Sejarah Kontroversial

Apa itu “Sejarah Kontroversial” (controversial history)? Sejarah yang sering dibicarakan, kerap memunculkan perdebatan, dan menimbulkan pro dan kontra utamanya di kalangan masyarakat luas. Mengapa bisa muncul sejarah kontroversial? Pertama, karena aspek metodologisnya yaitu: (1) terbatasnya sumber data/data sejarah yang memadahi sehingga memperbesar ruang tafsir (interpretasi); (2) terbatasnya penguasaan metode dan instrument penelitian yang ilmiah. Karena metodologi penelitiannya terbatas, pada akhirnya cara kerjanya juga terbatas; (3) kemampuan tafsir/interpretasi yang terbatas dari para sejarawan; (4) latar belakang penulis yang sadar atau tidak sadar akan mempengaruhi subjektivitas tulisan sejarah. Semakin penulis sejarah tidak mampu “menjaga jarak”, maka semakin besar terjebak pada subjektivitas. Selain aspek metodologis, munculnya sejarah kontroversial juga disebabkan karena aspek non metodologis yaitu adanya kepentingan (umumnya politis) yang disengaja. Ditambah lagi jika para pelaku sejarah dan para pendukungnya masih hidup, memiliki kepentingan kuat dan terselubung, maka peluang munculnya kontroversi semakin besar.

Faktor-faktor di atas (metodologi dan politis) berpotensi besar pada munculnya tulisan sejarah yang bersifat: (1) ‘Spekulatif’ (untung-untungan); (2) ‘Simplifikatif’ (hal yang sebenarnya kompleks tetapi akhirnya disederhanakan/sebagian fakta dihilangkan/dikurangi); (3) ‘Distortif’ (hal yang sebenarnya sederhana tetapi dibesar-besarkan atau dilebih-lebihkan/ditambah-tambahi), dan (4) Manipulatif (kebohongan-kebohonan cerita sejarah, pembelokan/pelencengan narasi, sejarah yang ditulis dengan sengaja atas “pesanan-pesanan” si pemilik kepentingan).
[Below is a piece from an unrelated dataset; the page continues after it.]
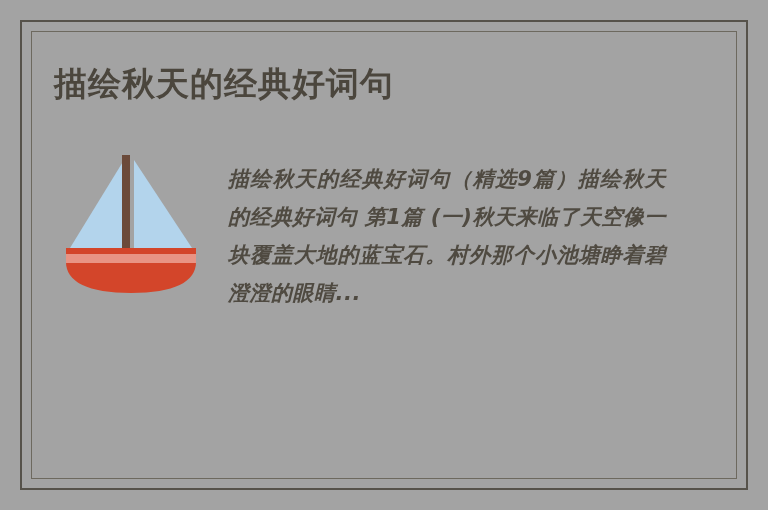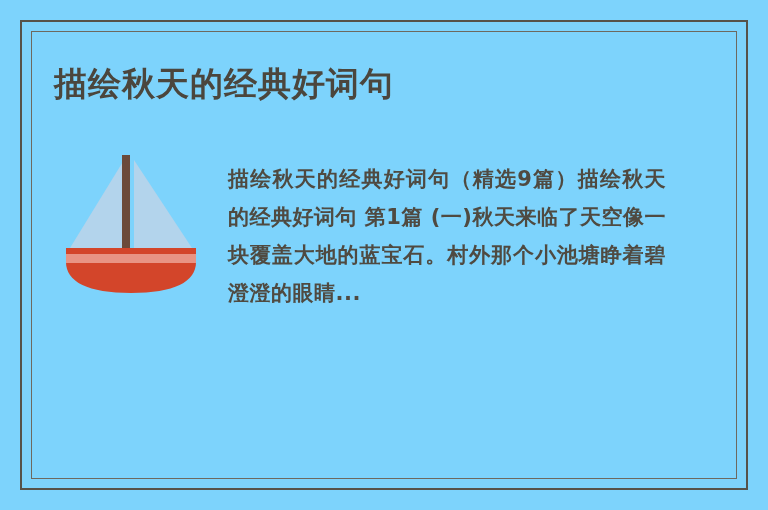"描绘秋天的经典好词句" #page { background: #7dd3fc -> #a3a3a3 }
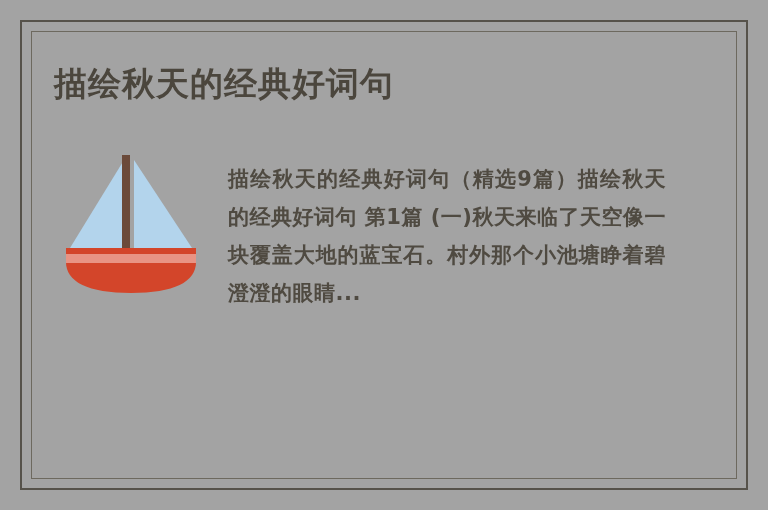"描绘秋天的经典好词句（精选9篇）描绘秋天的经典好词句 第1篇" .content { font-style: none -> italic }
Sifat kontroversi memiliki kadar atau tingkatan yang berbeda-beda (agak kontroversial, kontroversial, sangat kontroversial). Semakin banyak diperbincangkan, banyak diperdebatkan, banyak menimbulkan pro dan kontra di banyak tempat, di banyak kalangan, dan dalam kurun waktu yang semakin lama, maka bisa dikatakan “sangat kontroversial”.

Tema sejarah kontroversial tentu ada banyak sekali, baik sejarah Indonesia maupun sejarah dunia. Berikut beberapa tema sejarah Indonesia yang biasanya masuk ranah kontroversial atau kerap diperdebatkan dengan kadar/tingkatannya masing-masing (tentu ini belum mencakup semua tema kontroversial yang ada):

  1. Teori masuknya Hindu-Budha
  2. Teori masuknya Islam
  3. Lokasi ibu kota Kerajaan Demak
  4. Lokasi ibu kota Kerajaan Majapahit
  5. Benarkah Indonesia dijajah 350 tahun
  6. Sosok Syekh Siti Jenar
  7. Benarkah Candi Borobudur dibangun Nabi Sulaiman
  8. Bernarkah Patih Gadjah Mada itu beragama Islam
  9. Seputar dalang peristiwa September/Oktober 1965
  10. Supersemar 1966
  11. Pencetus Serangan Umum 1 Maret 1949
  12. Lahirnya Pancasila
  13. Hari Kebangkitan Nasional
  14. Kematian dan kepahlawanan RA Kartini
  15. Pencalonan Soeharto sebagai pahlawan nasional
  16. Kepahlawanan Tan Malaka, Alimin, Semaoen, Arung Palaka, dll.